If you are snorkeling, stay horizontal, don’t chase the turtles or touch them, and try to not stir up the sand. The ecosystem is very fragile there and easily damaged if you aren’t careful. Pay attention, I’ve seen people accidentally kicking a turtle with their fins while adjusting their mask or other parts of their equipment. Please don’t be that person!
And lastly please remember to stay 6 ft away from the turtles.
Results of an environmental study in Akumal
A few years ago the Mexican organization CEA - Centro Ecologico Akumal - began monitoring the turtles and investigating the impact on them caused by tourism. What they found was that many of the young turtles had tumors and growths growing on their skin which are caused by the stress of being touched, human pee, and sunscreen.
They realized the impact of so many people visiting and snorkeling with the turtles was causing them to get very sick. At this point, the government decided to take action and they shut down the bay completely. They even stationed police and military there to enforce this closure.
This was a huge hit for locals and caused a lot of local unrest. Many were very upset at the loss of income with little notice and no help to deal with this unexpected situation. Of course the positive from this was that the turtles got a much-needed rest.
But then high season hit and the bay was opened again. It was really disappointing for us.
The Current Situation in 2020
The current situation is much improved, which is why we felt good about returning to Akumal.
There are now two areas completely forbidden for visitors to enter. These are now the turtles ‘safe areas’ and where the seaweed grows. You are still able to snorkel in Akumal, just not in these areas.
There are also large signs on the beach in both Spanish and English letting you know the rules, what you can and can’t do while in the bay. Please read the rules and stick to them, they are enforced and you will be informed if you break the rules.
Because the beaches are closed the only people allowed in the water are on organized tours. This paired with the fact that there are far less tourists here in 2020 because of the pandemic, which means there are far fewer people visiting the turtles.

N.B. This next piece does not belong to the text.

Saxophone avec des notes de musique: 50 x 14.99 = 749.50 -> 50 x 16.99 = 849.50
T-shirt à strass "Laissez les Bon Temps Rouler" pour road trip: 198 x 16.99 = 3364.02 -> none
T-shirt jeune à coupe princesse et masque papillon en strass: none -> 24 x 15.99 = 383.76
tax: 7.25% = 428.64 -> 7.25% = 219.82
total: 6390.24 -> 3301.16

Swimming with the sea turtles in Akumal
We would be happy to take you and your group to swim with the sea turtles in Akumal. You can learn more about our tour here.

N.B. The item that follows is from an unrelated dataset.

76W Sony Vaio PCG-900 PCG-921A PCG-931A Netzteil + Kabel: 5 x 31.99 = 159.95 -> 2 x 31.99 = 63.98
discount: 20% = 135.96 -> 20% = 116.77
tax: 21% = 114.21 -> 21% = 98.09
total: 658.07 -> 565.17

And lastly please remember to stay 6 ft away from the turtles, use a rash guard, pee in the restroom, and don't use sunscreen.
If you are snorkeling stay horizontal, don’t chase the turtles or touch them, and try to not stir up the sand.
The ecosystem is very fragile there and easily damaged if you aren’t careful. Pay attention, I’ve seen people accidentally kicking a turtle with their fin, while adjusting their mask or other parts of their equipment. Please don’t be that person!